What you are asked to do:
Look below. Copy each line that has "space" in it.

....

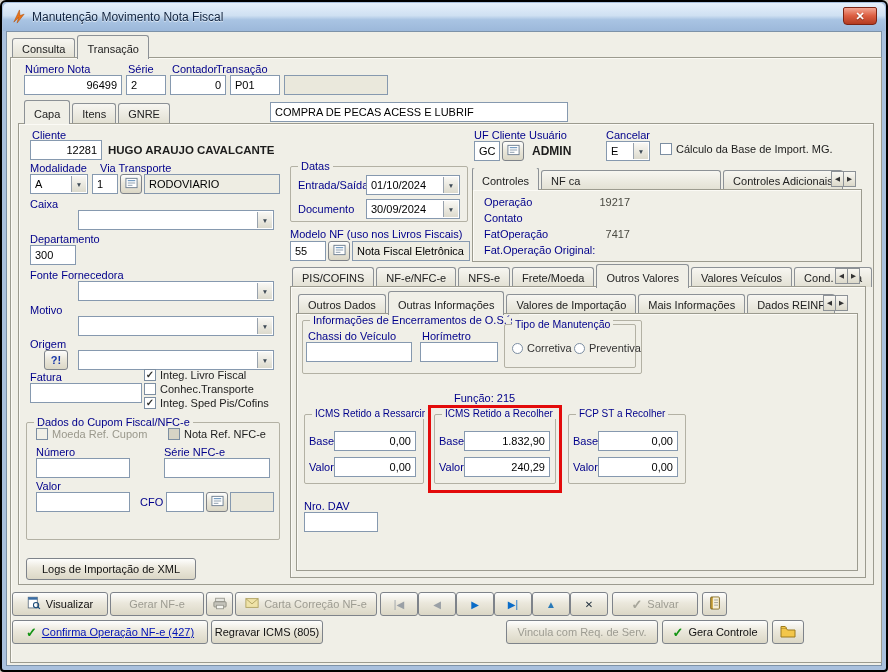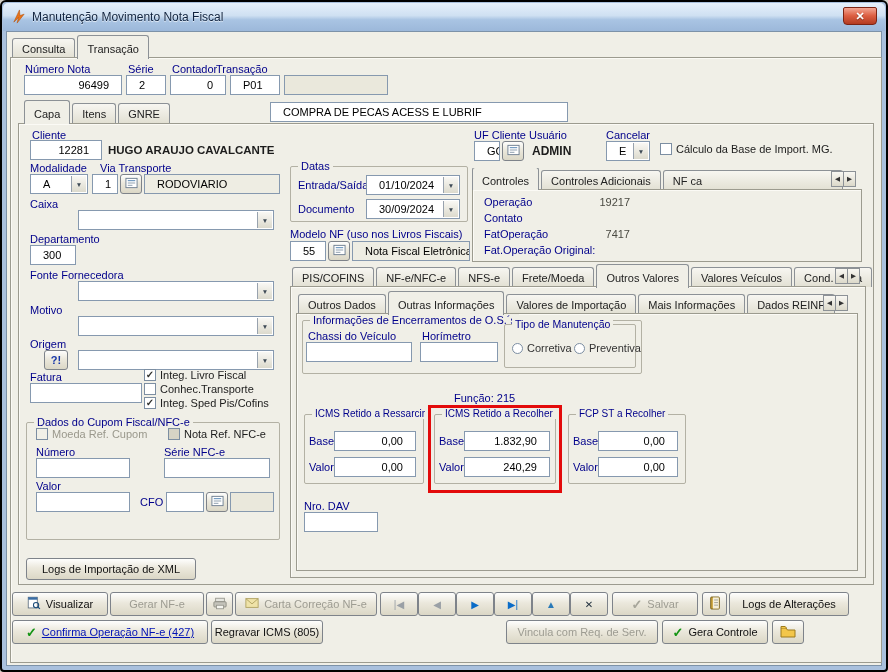--- a/index.html
+++ b/index.html
@@ -13,7 +13,7 @@
   .lbl{position:absolute;color:#00008b;font-size:11px;line-height:12px;white-space:nowrap}
   .blk{color:#1c1c1c}
   .bold{font-weight:bold}
-  .ed{position:absolute;height:20px;background:#fff;border:1px solid #8699af;font-size:11px;color:#000;padding:3px 12px 0;white-space:nowrap;overflow:hidden}
+  .ed{position:absolute;height:20px;background:#fff;border:1px solid #8699af;font-size:11px;color:#000;padding:3px 4px 0;white-space:nowrap;overflow:hidden}
   .ed.r{text-align:right}
   .ed.dis{background:#eae8dc;color:#77756a}
   .ed.inset{background:#eeede3}

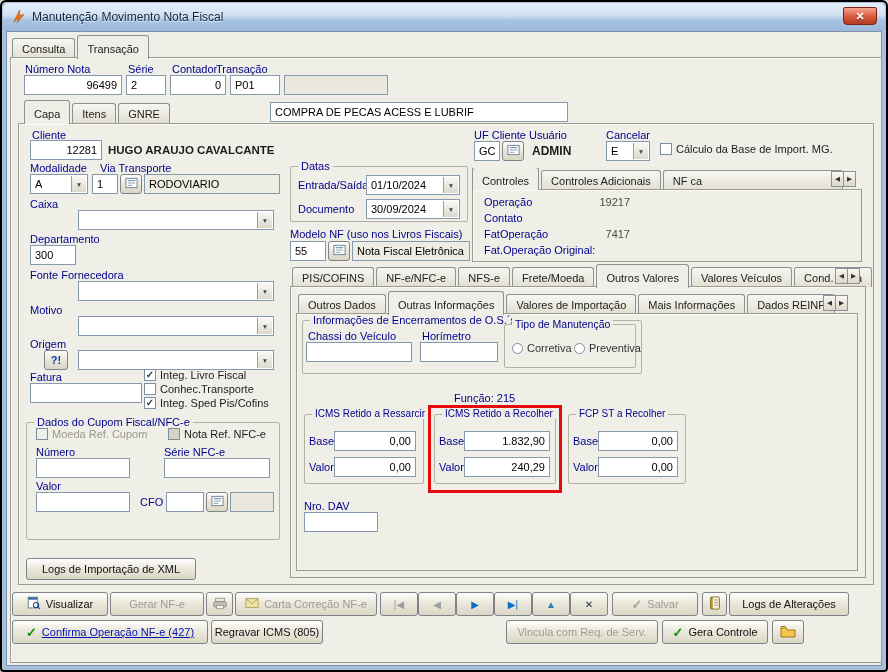--- a/index.html
+++ b/index.html
@@ -212,8 +212,8 @@
 
   <div class="tstrip clip" style="left:470px;top:166px;height:22px;width:388px">
     <div class="tab sel">Controles</div>
+    <div class="tab" style="width:180px">NF ca</div>
     <div class="tab">Controles Adicionais</div>
-    <div class="tab" style="width:180px">NF ca</div>
   </div>
   <div class="spin" style="left:830px;top:169px">
       <b>◀</b>

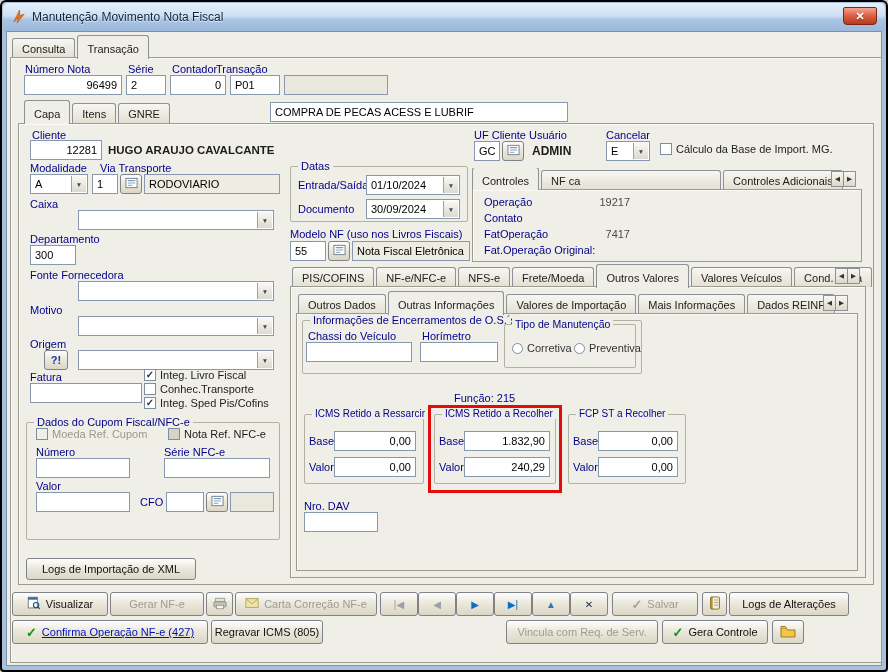--- a/index.html
+++ b/index.html
@@ -363,9 +363,6 @@
           <line x1="6" y1="10.5" x2="10.5" y2="10.5" stroke="#999990"></line>
         </svg></span>
     </div>
-  <div class="btn" style="left:727px;top:590px;width:120px">
-      <span>Logs de Alterações</span>
-    </div>
 
   <div class="btn" style="left:10px;top:618px;width:196px">
       <span class="ok">✓</span>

....

Your response:
   .lbl{position:absolute;color:#00008b;font-size:11px;line-height:12px;white-space:nowrap}
-  .ed{position:absolute;height:20px;background:#fff;border:1px solid #8699af;font-size:11px;color:#000;padding:3px 12px 0;white-space:nowrap;overflow:hidden}
+  .ed{position:absolute;height:20px;background:#fff;border:1px solid #8699af;font-size:11px;color:#000;padding:3px 4px 0;white-space:nowrap;overflow:hidden}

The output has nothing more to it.